# Your assignment:
The expected result is an exact copy of the lines from the one holding "SINGAPORE | 202004_%" to the last line of the material, with pictures removed and nothing added.

# Exercise input:
************
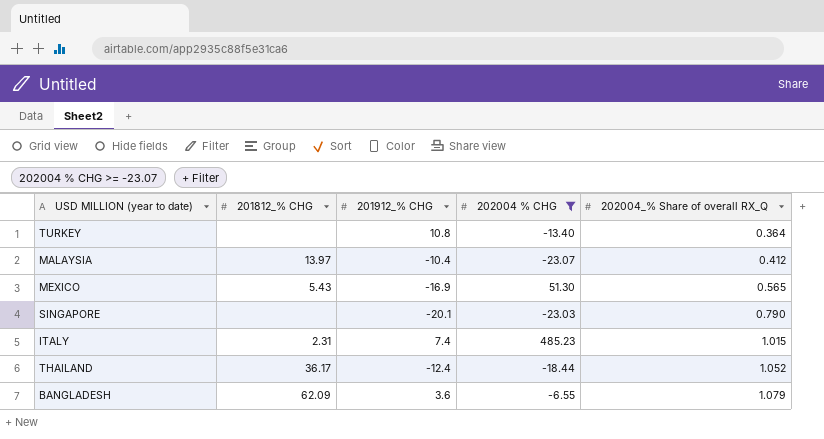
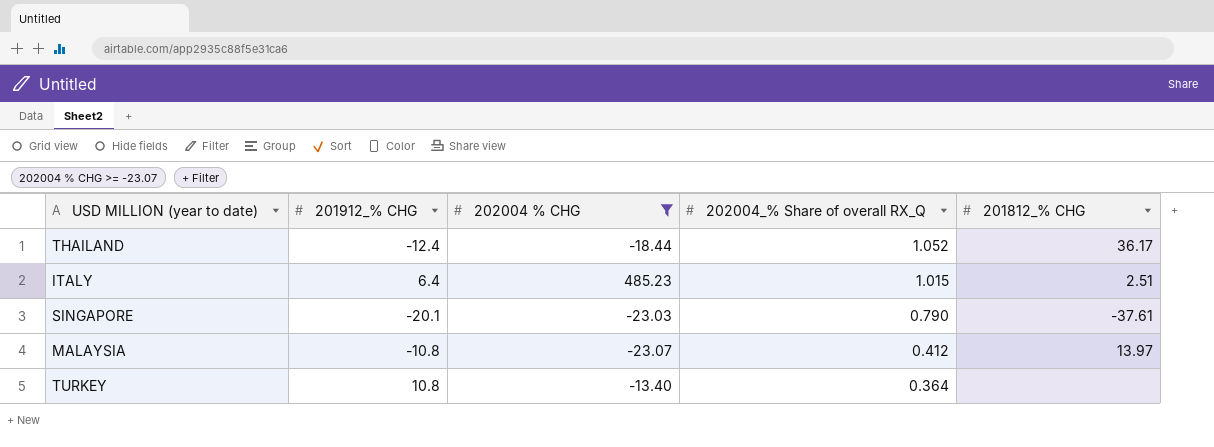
row order: 202004_% Share of overall RX_Q ascending -> 202004_% Share of overall RX_Q descending
column 201812_% CHG | position: 2 -> 5
row MEXICO: 5.43 | -16.9 | 51.30 | 0.565 -> none
row BANGLADESH: 62.09 | 3.6 | -6.55 | 1.079 -> none
ITALY | 201912_% CHG: 7.4 -> 6.4
ITALY | 201812_% CHG: 2.31 -> 2.51
SINGAPORE | 201812_% CHG: none -> -37.61
MALAYSIA | 201912_% CHG: -10.4 -> -10.8

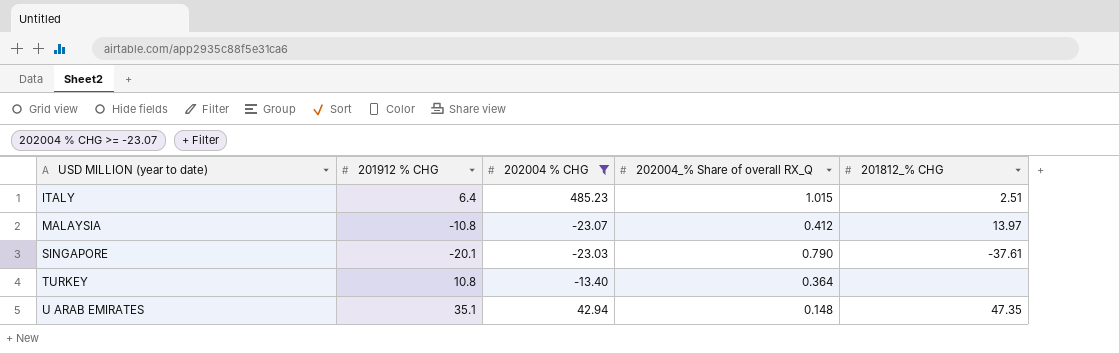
row order: 202004_% Share of overall RX_Q descending -> USD MILLION (year to date) ascending
column name: 201912_% CHG -> 201912 % CHG
row THAILAND: -12.4 | -18.44 | 1.052 | 36.17 -> none
row U ARAB EMIRATES: none -> 35.1 | 42.94 | 0.148 | 47.35

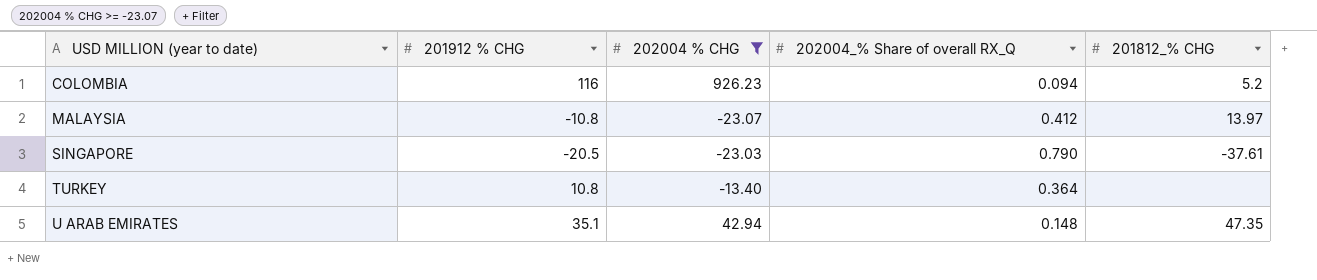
row ITALY: 6.4 | 485.23 | 1.015 | 2.51 -> none
row COLOMBIA: none -> 116 | 926.23 | 0.094 | 5.2
SINGAPORE | 201912 % CHG: -20.1 -> -20.5

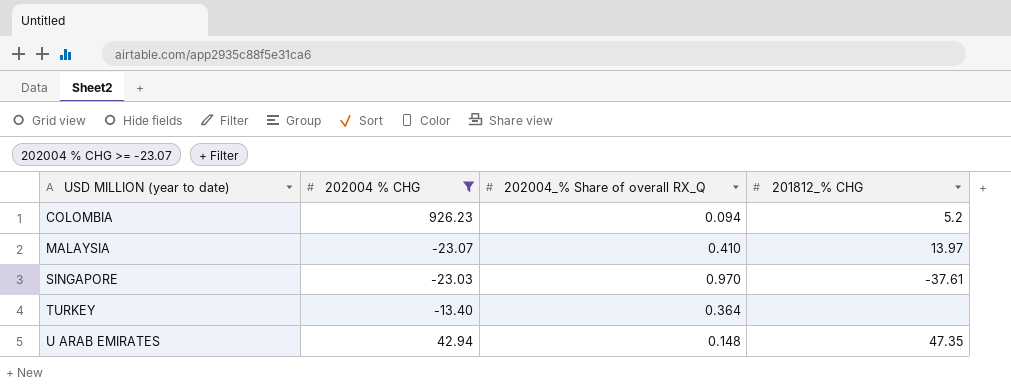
column 201912 % CHG | position: 2 -> none
MALAYSIA | 202004_% Share of overall RX_Q: 0.412 -> 0.410
SINGAPORE | 202004_% Share of overall RX_Q: 0.790 -> 0.970

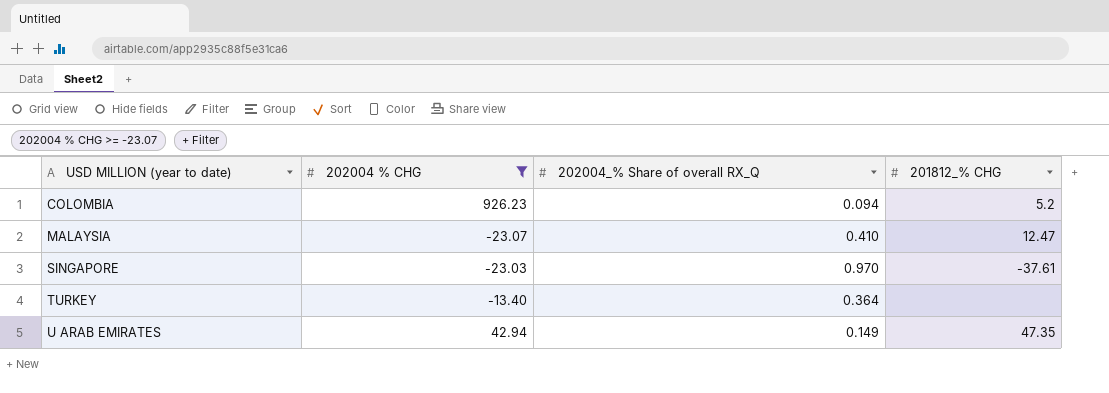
MALAYSIA | 201812_% CHG: 13.97 -> 12.47
U ARAB EMIRATES | 202004_% Share of overall RX_Q: 0.148 -> 0.149

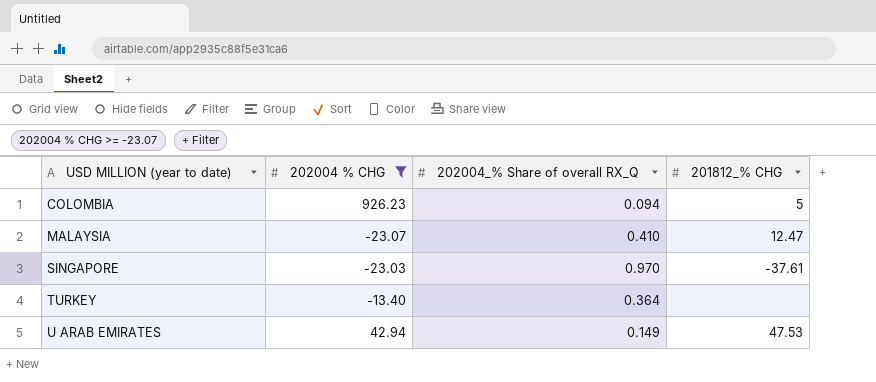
COLOMBIA | 201812_% CHG: 5.2 -> 5
U ARAB EMIRATES | 201812_% CHG: 47.35 -> 47.53

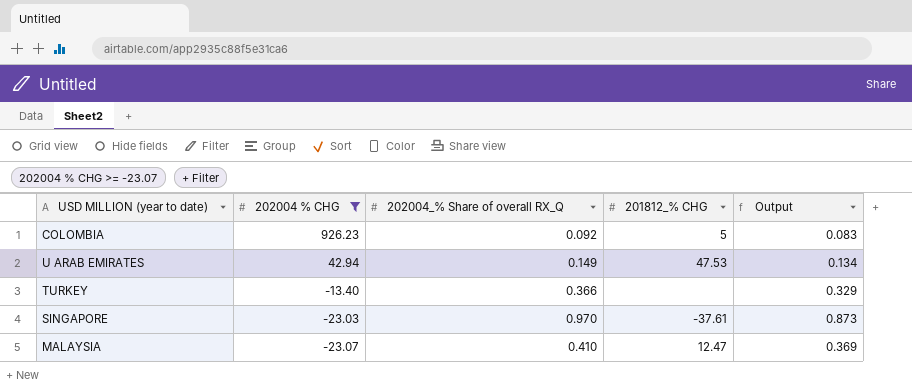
row order: USD MILLION (year to date) ascending -> 202004 % CHG descending
column Output | formula: none -> [202004_% Share of overall RX_Q] * 0.9
COLOMBIA | 202004_% Share of overall RX_Q: 0.094 -> 0.092
TURKEY | 202004_% Share of overall RX_Q: 0.364 -> 0.366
************
# Written response:
SINGAPORE | 202004_% Share of overall RX_Q: 0.790 -> 0.970

MALAYSIA | 201812_% CHG: 13.97 -> 12.47
U ARAB EMIRATES | 202004_% Share of overall RX_Q: 0.148 -> 0.149

COLOMBIA | 201812_% CHG: 5.2 -> 5
U ARAB EMIRATES | 201812_% CHG: 47.35 -> 47.53

row order: USD MILLION (year to date) ascending -> 202004 % CHG descending
column Output | formula: none -> [202004_% Share of overall RX_Q] * 0.9
COLOMBIA | 202004_% Share of overall RX_Q: 0.094 -> 0.092
TURKEY | 202004_% Share of overall RX_Q: 0.364 -> 0.366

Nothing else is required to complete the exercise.